### INSTRUCTIONS FOR THE TASK:
Would you repeat the data below exactly, taking out the images?

### SUPPLIED MATERIAL:

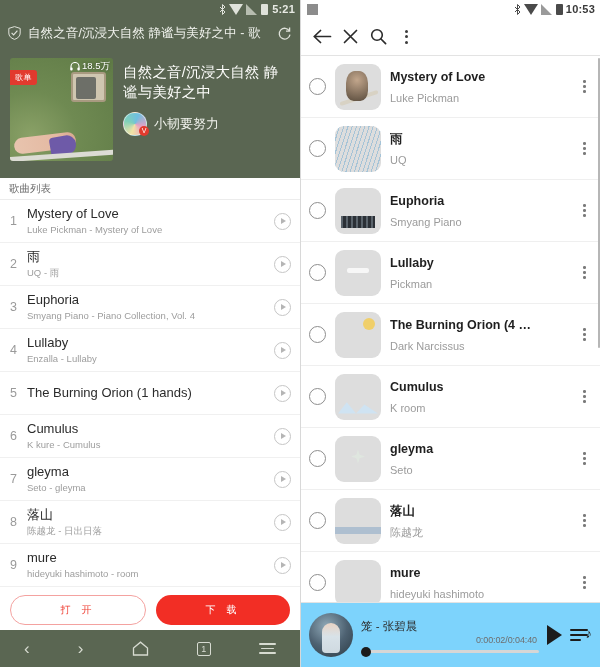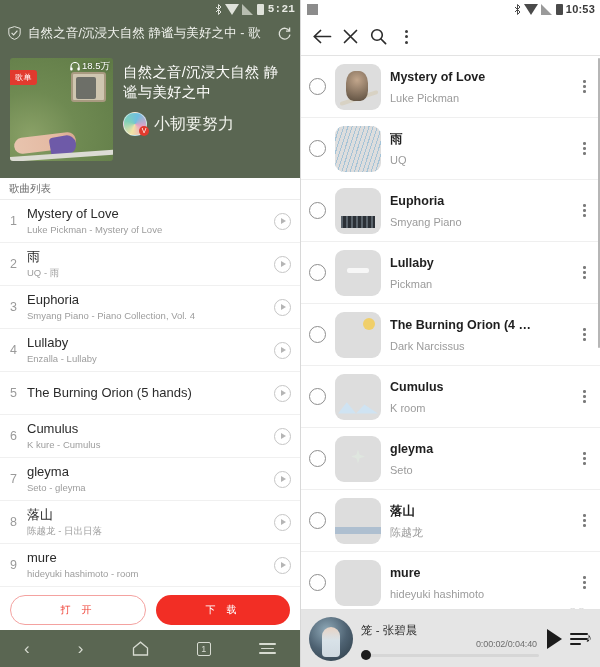"5:21" .lstatus .clock { font-family: Liberation Mono, monospace -> none }
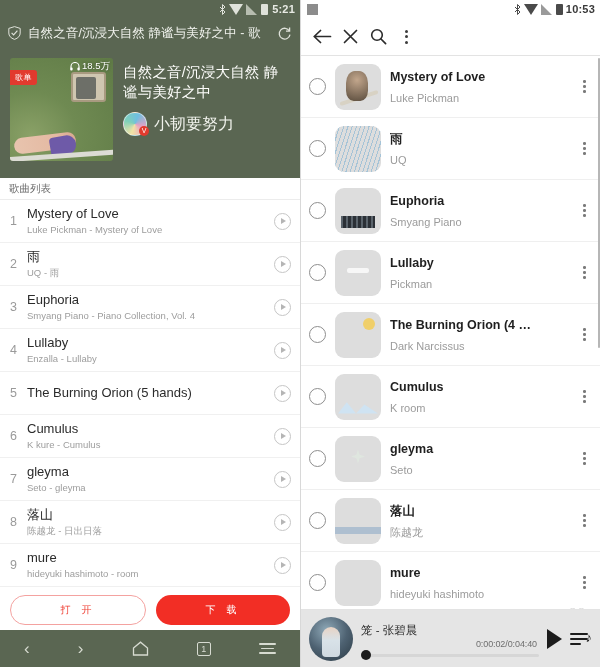"小韧要努力" .hero-meta .aname { font-size: 16px -> 13px }
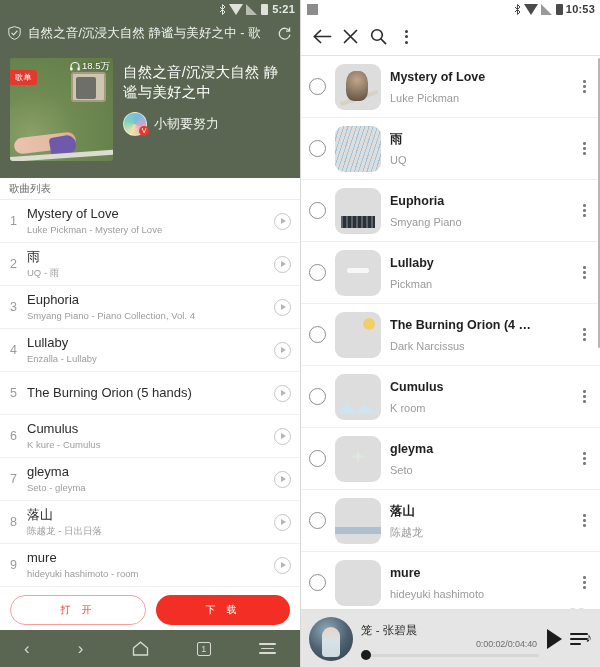"The Burning Orion (5 hands)" div.tname { text: 5 -> 1 }
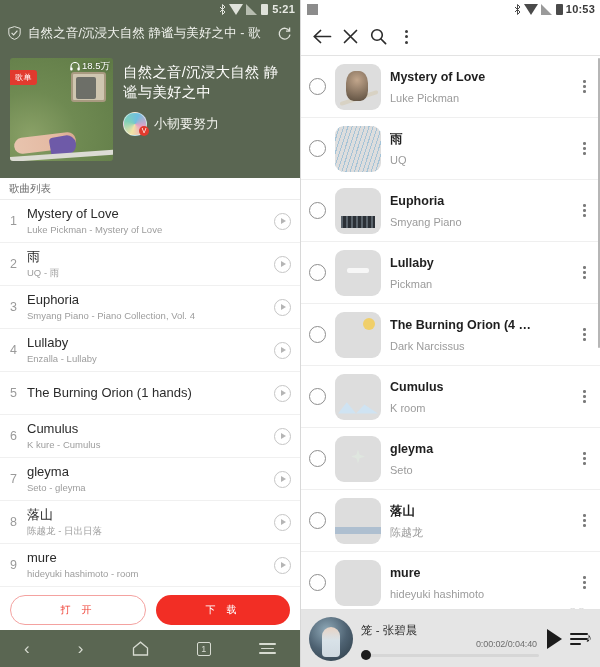"笼 - 张碧晨" .playerbar { background: #e5e5e5 -> #7dd3fc; height: 58px -> 65px }
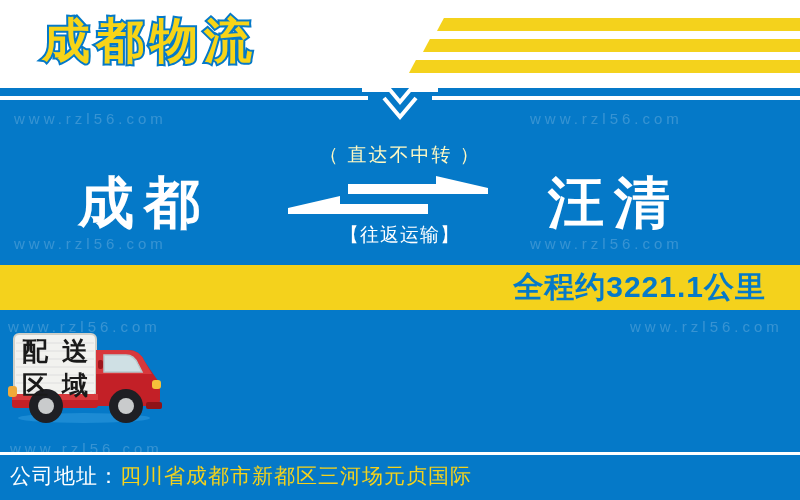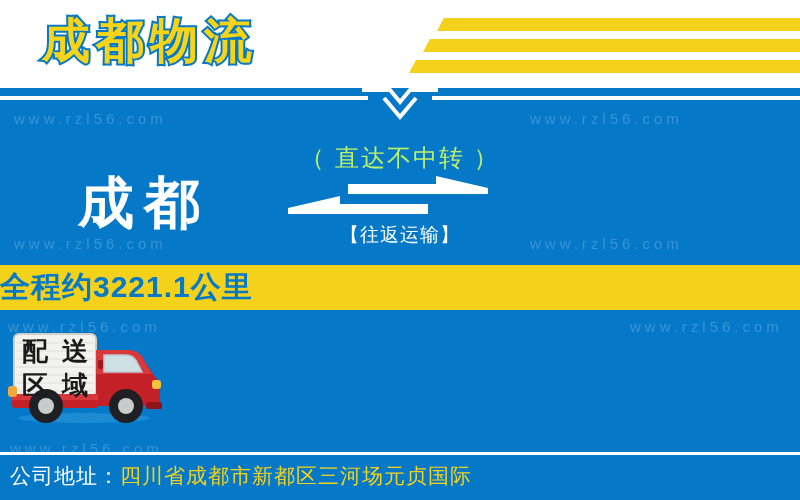"（ 直达不中转 ）" .direct { color: #bef264 -> #fef9c3; font-size: 24px -> 19px }
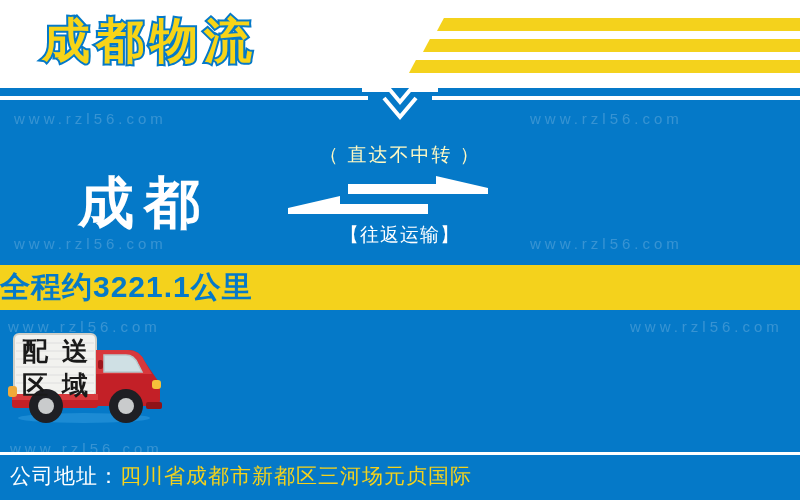"汪清" div.city { html: none -> <div>汪清</div> }
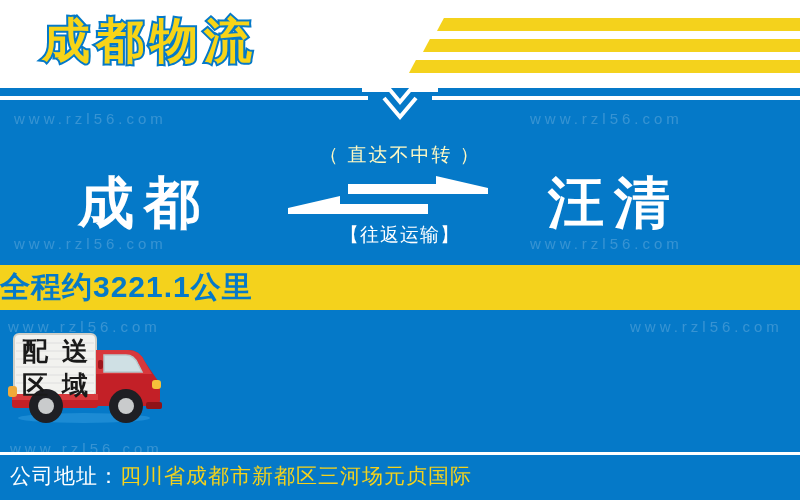"全程约3221.1公里" .metrics { justify-content: space-between -> flex-end }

### THE COMPLETED TASK:
"5:21" .lstatus .clock { font-family: Liberation Mono, monospace -> none }
"小韧要努力" .hero-meta .aname { font-size: 16px -> 13px }
"The Burning Orion (5 hands)" div.tname { text: 5 -> 1 }
"笼 - 张碧晨" .playerbar { background: #e5e5e5 -> #7dd3fc; height: 58px -> 65px }
"（ 直达不中转 ）" .direct { color: #bef264 -> #fef9c3; font-size: 24px -> 19px }
"汪清" div.city { html: none -> <div>汪清</div> }
"全程约3221.1公里" .metrics { justify-content: space-between -> flex-end }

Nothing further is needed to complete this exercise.